I've been sent the CSV output from a Google Forms questionnaire and asked to create summary plots in R. However, I've reached a major stumbling block when it comes to analysing the results from a checkbox grid as in the linked image: https://i.stack.imgur.com/0QXZb.png
Each participant had been asked to specify the age of all of their children. Child number was shown along the top of the grid (e.g. 'Child 1', 'Child 2' etc.) and age bracket in a column down the left-hand side (e.g. 10-13, 14-18, etc.). Multiple responses could be selected from the grid and it's this that's giving me a headache.
When it comes to the CSV output, results for the problem question have been separated so that they occur across multiple columns. Age brackets are displayed as separate columns and multiple responses can occur within a cell (see a very small example below). The real dataset contains several hundred participants and the results have been subsetted according to multiple criteria.

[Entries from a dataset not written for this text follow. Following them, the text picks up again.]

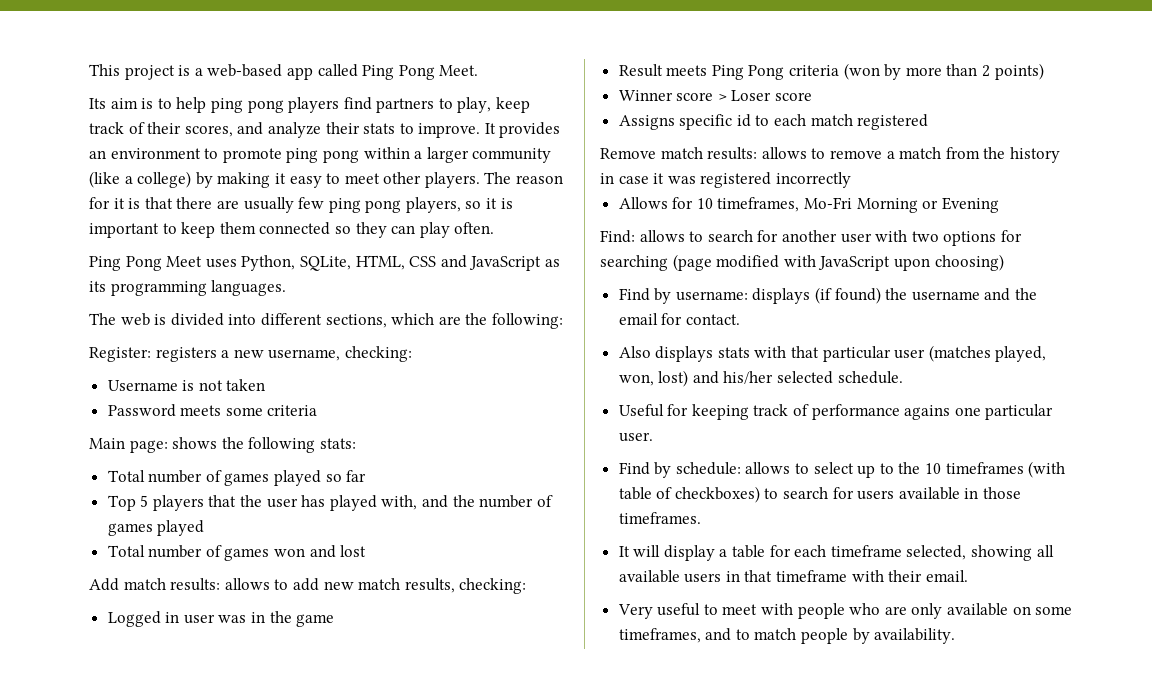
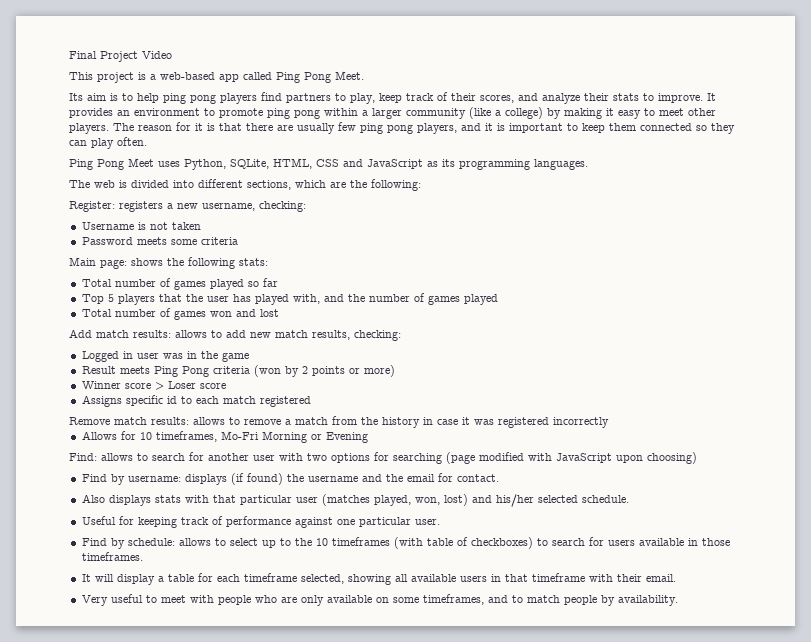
+ Final Project Video
- The reason for it is that there are usually few ping pong players, so it is important to keep them connected so they can play often.
+ The reason for it is that there are usually few ping pong players, and it is important to keep them connected so they can play often.
- Result meets Ping Pong criteria (won by more than 2 points)
+ Result meets Ping Pong criteria (won by 2 points or more)
- Useful for keeping track of performance agains one particular user.
+ Useful for keeping track of performance against one particular user.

x10a.6.9 x10a.10.13 x10a.14.18 x10a.19.23
child 2;child 3 child 1
child 1
child 3;child 4 child 2 child 1
child 1; child 2
Edit: Reproducible version of the ugly table (thanks for the link Mojoesque):
structure(list(x10a.6.9 = c("child 2;child 3", NA, "child 3;child 4",
NA), x10a.10.13 = c(NA, "child 1", "child 2", "child 1;child 2"

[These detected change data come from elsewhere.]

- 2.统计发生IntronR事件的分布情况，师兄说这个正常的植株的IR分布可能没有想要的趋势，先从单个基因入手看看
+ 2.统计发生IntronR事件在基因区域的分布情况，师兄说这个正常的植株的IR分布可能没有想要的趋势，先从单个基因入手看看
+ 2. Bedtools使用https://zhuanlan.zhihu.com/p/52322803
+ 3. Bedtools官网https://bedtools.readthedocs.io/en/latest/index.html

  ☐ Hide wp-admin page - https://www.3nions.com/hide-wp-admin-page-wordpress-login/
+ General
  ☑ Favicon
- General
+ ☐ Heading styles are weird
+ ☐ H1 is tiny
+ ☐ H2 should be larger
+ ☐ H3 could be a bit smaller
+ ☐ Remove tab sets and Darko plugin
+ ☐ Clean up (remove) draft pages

), x10a.14.18 = c("child 1", NA, NA, NA), x10a.19.23 = c(NA,
NA, "child 1", NA)), row.names = c(NA, -4L), class = "data.frame")
I would like to know how I would go about reshaping this data so that it can be presented in simple bar charts. I don't know how to arrange this data in order to get it to cooperate with ggplot2. I would, if at all possible, like it to look like the summary image produced in Google Forms. As it stands, I have no idea how to use data like this to plot age along the x-axis and count along the y-axis. I want to show this separately for each child number as in the attached image, but do not know where to begin.
Any and all help would be greatly appreciated. I apologise profusely if the question is worded poorly and apologise too for my incredible naivity.
Edit: Resolution
I played around with this a little and figured out how to plot what I wanted. I'll post the steps used below in case they are useful to anyone else.
In the code below, data_to_split corresponds to the small snippet of a table that was shown above.
library(tidyr)
library(dplyr)
library(ggplot2)
data_split <- data_to_split %>% separate_rows(x10a.6.9:x10a.19.23, sep = ";") %>%
select(x10a.6.9:x10a.19.23) %>% na_if(., "") %>%
mutate_all(funs(as.factor))
It was necessary to use the separate_rows function from tidyr as multiple responses could occur within a cell (e.g. a cell could read 'child 1;child 2') The separator ";" was used to split these cells into multiple rows.
na_if was used to convert empty spaces that were reading as factors into NA values.
In the code below, new columns were added. These columns simply provided new names for the columns that had been read into R. The old ones were ugly and harder to work with.
data_split$`6-9` <- data_split$x10a.6.9
data_split$`10-13` <- data_split$x10a.10.13
data_split$`14-18` <- data_split$x10a.14.18
data_split$`19-23` <- data_split$x10a.19.23
In the first two lines of code below, all relevant columns containing age brackets were selected. The data was then converted from wide to long format. In the third line, na values were dropped as I did not wish to display them. Tally() was used to obtain an n value that could be used to display count along the y-axis. In the fourth line, it was necessary to re-order the age-brackets, so that they were shown along the x-axis in chronological order. The rest of the lines helped develop a basic barplot.
age_plot <- data_split %>% select(`6-9`:`19-23`) %>%
pivot_longer(., cols = c(`6-9`:`19-23`), names_to = "Var", values_to = "Val") %>%
drop_na() %>% group_by(Var, Val) %>% tally() %>%
ggplot(aes(x = factor(Var, level = c("6-9", "10-13", "14-18", "19-23")), y = n,
fill = factor(Val, level = c("child 1", "child 2", "child 3", "child 4")))) +
geom_bar(stat = "identity", position = position_dodge(width = 0.9)) +
theme_classic() + labs(fill = "Child", x = "Age", y = "Number")
age_plot
The result looked like this. (Obviously this graph looks a little odd with so few data points, but the real things looked good!)